HOW GOT GAY
Bond, James Bond, is often thought of as the typical man’s man – all fast cars, beautiful women and the sharpest suits. A reader of GQ rather than GT, if you will.
But there’s been a sense of camp about him ever since author Ian Fleming first introduced us to 007 and – whisper it – in the last few years, with the last few films, Bond has gone even further. He’s become rather gay.
It was partly that sense of camp that endeared us to the successive on-screen Bonds: from Sean Connery’s tight, pastel swimming trunks and deliciously hairy chest, to Roger Moore’s perma-arched eyebrow, and the spy’s weakness for a Martini in every incarnation.
We don’t know any straight men who’d head straight to the hotel bar after check-in, gasping for a bone-dry Martini. But given his often demonstrated heterosexuality – 53 women over the course of 23 films – we can give him the benefit of the doubt, for now.
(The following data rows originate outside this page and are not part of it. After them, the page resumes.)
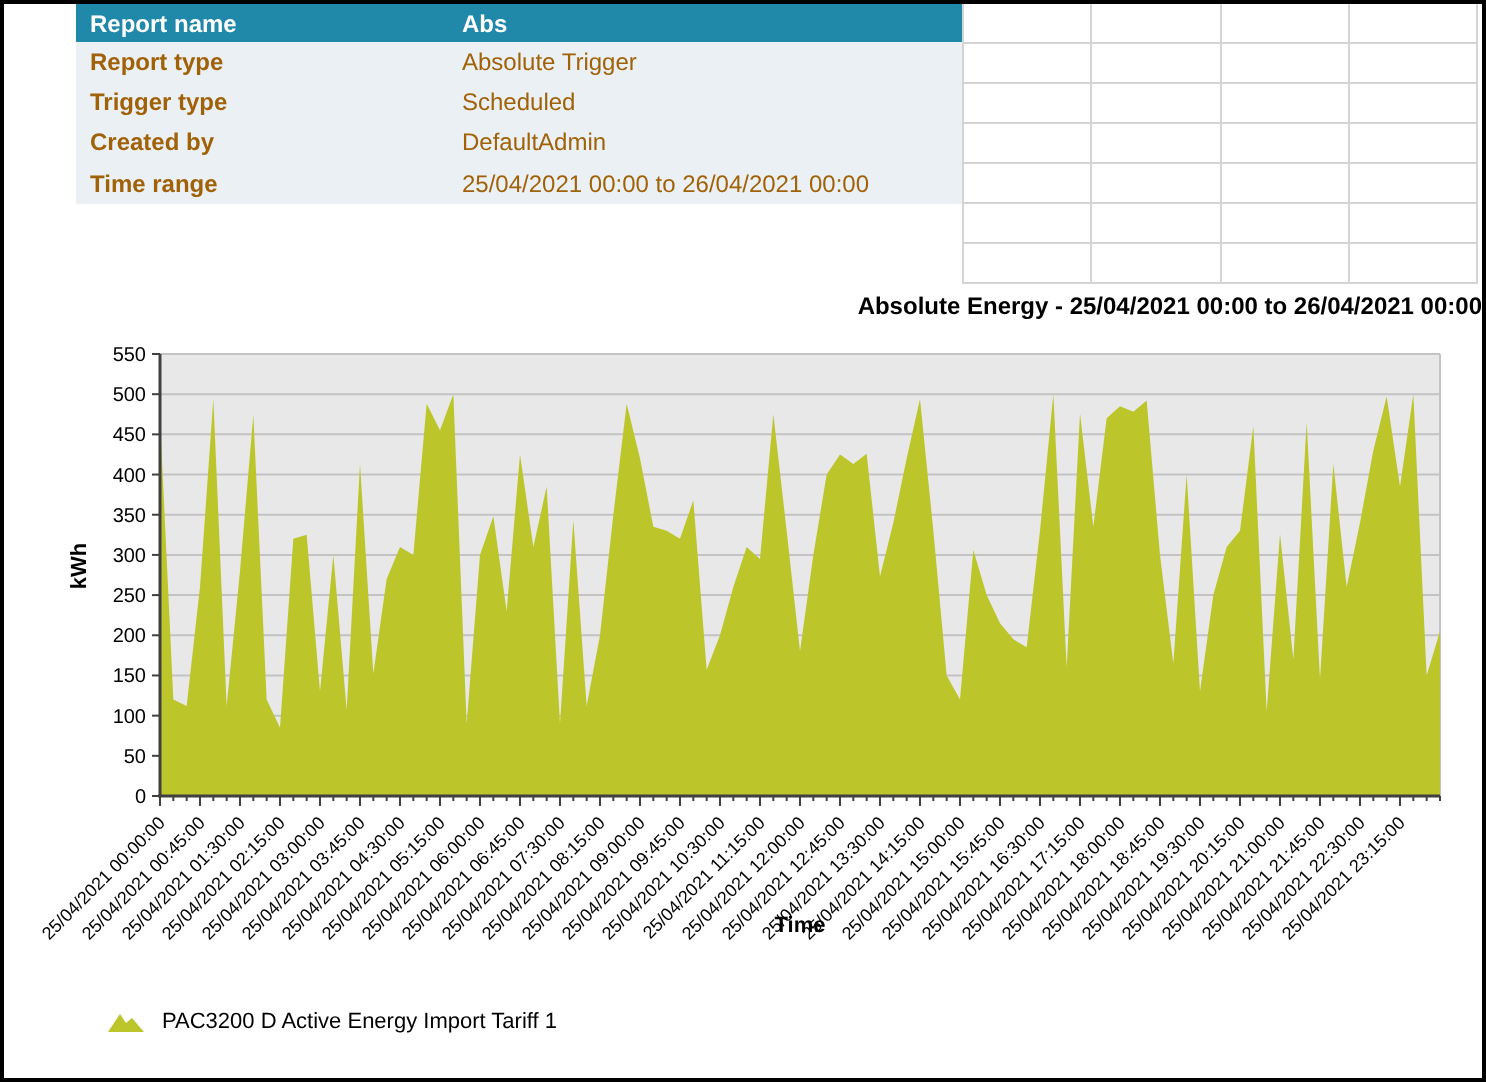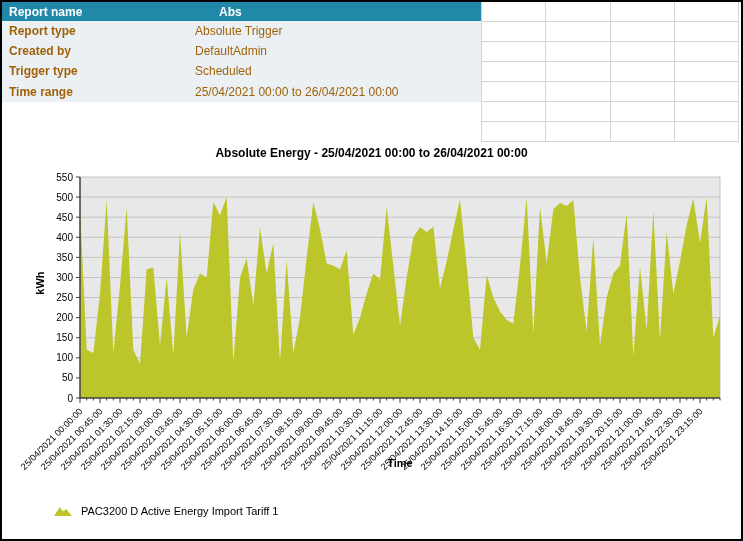"Report name" .report-table { padding-left: none -> 36px }
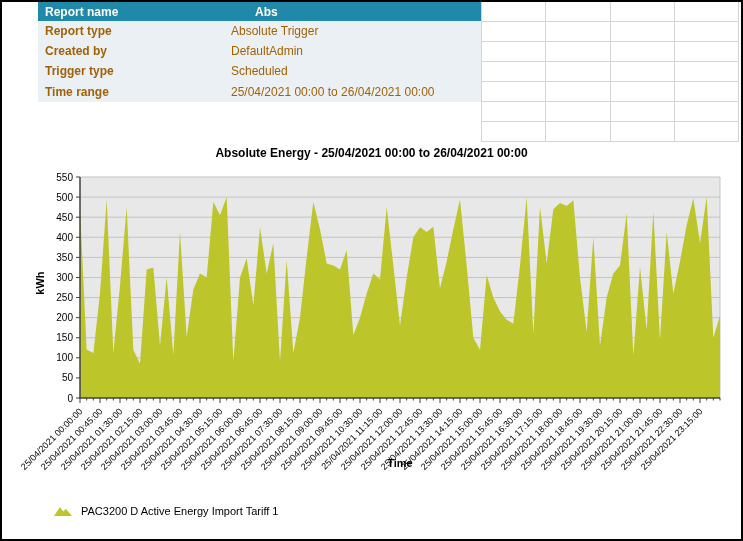"Abs" .rrow.header .rvalue { margin-left: 24px -> none }
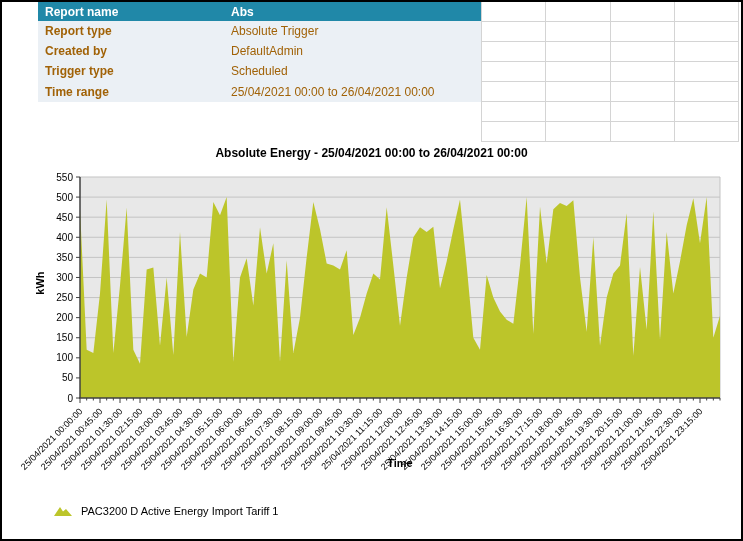"Created by" div.rrow { order: before "Trigger type" -> after "Trigger type" }
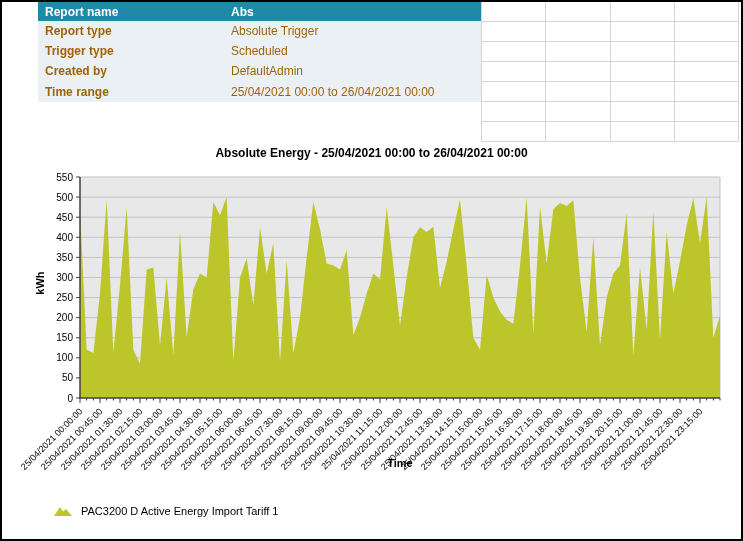"Absolute Energy - 25/04/2021 00:00" .chart-title { text-align: center -> right }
The world around Bond has always been camp, too. The theme tune is camp. The villains are fabulous, stroking white pussies in life and sinking to to the bottom of pools of caviar in death. To Connery’s question in Goldfinger (1964), “Do you expect me to talk?” Auric Goldfinger’s answer, “No, I expect you to die,” is one shady put down. There’s also the strong suggestion Mr Wint and Mr Kidd, the villain’s henchmen in Diamonds Are Forever (1971), are lovers.
The jokes are hammy and the puns are Carry On level, or at least they were until things got all serious with the last few films. Pierce Brosnan, writhing around on a bed with his Scandinavian language tutor at the start of Tomorrow Never Dies (1997), tells Moneypenny down the phone: “I always enjoyed learning a new tongue.” She replies: “You always were a cunning linguist, James.”
But why has camp always been such a part of the Bond franchise? Camp is difficult to define as a concept, but Barney’s window dresser Simon Doonan had a go at it in an article for the American magazine Slate a few years ago. And when a Barney’s window dresser talks about camp, it’s probably best for the rest of us to sit down and pay attention.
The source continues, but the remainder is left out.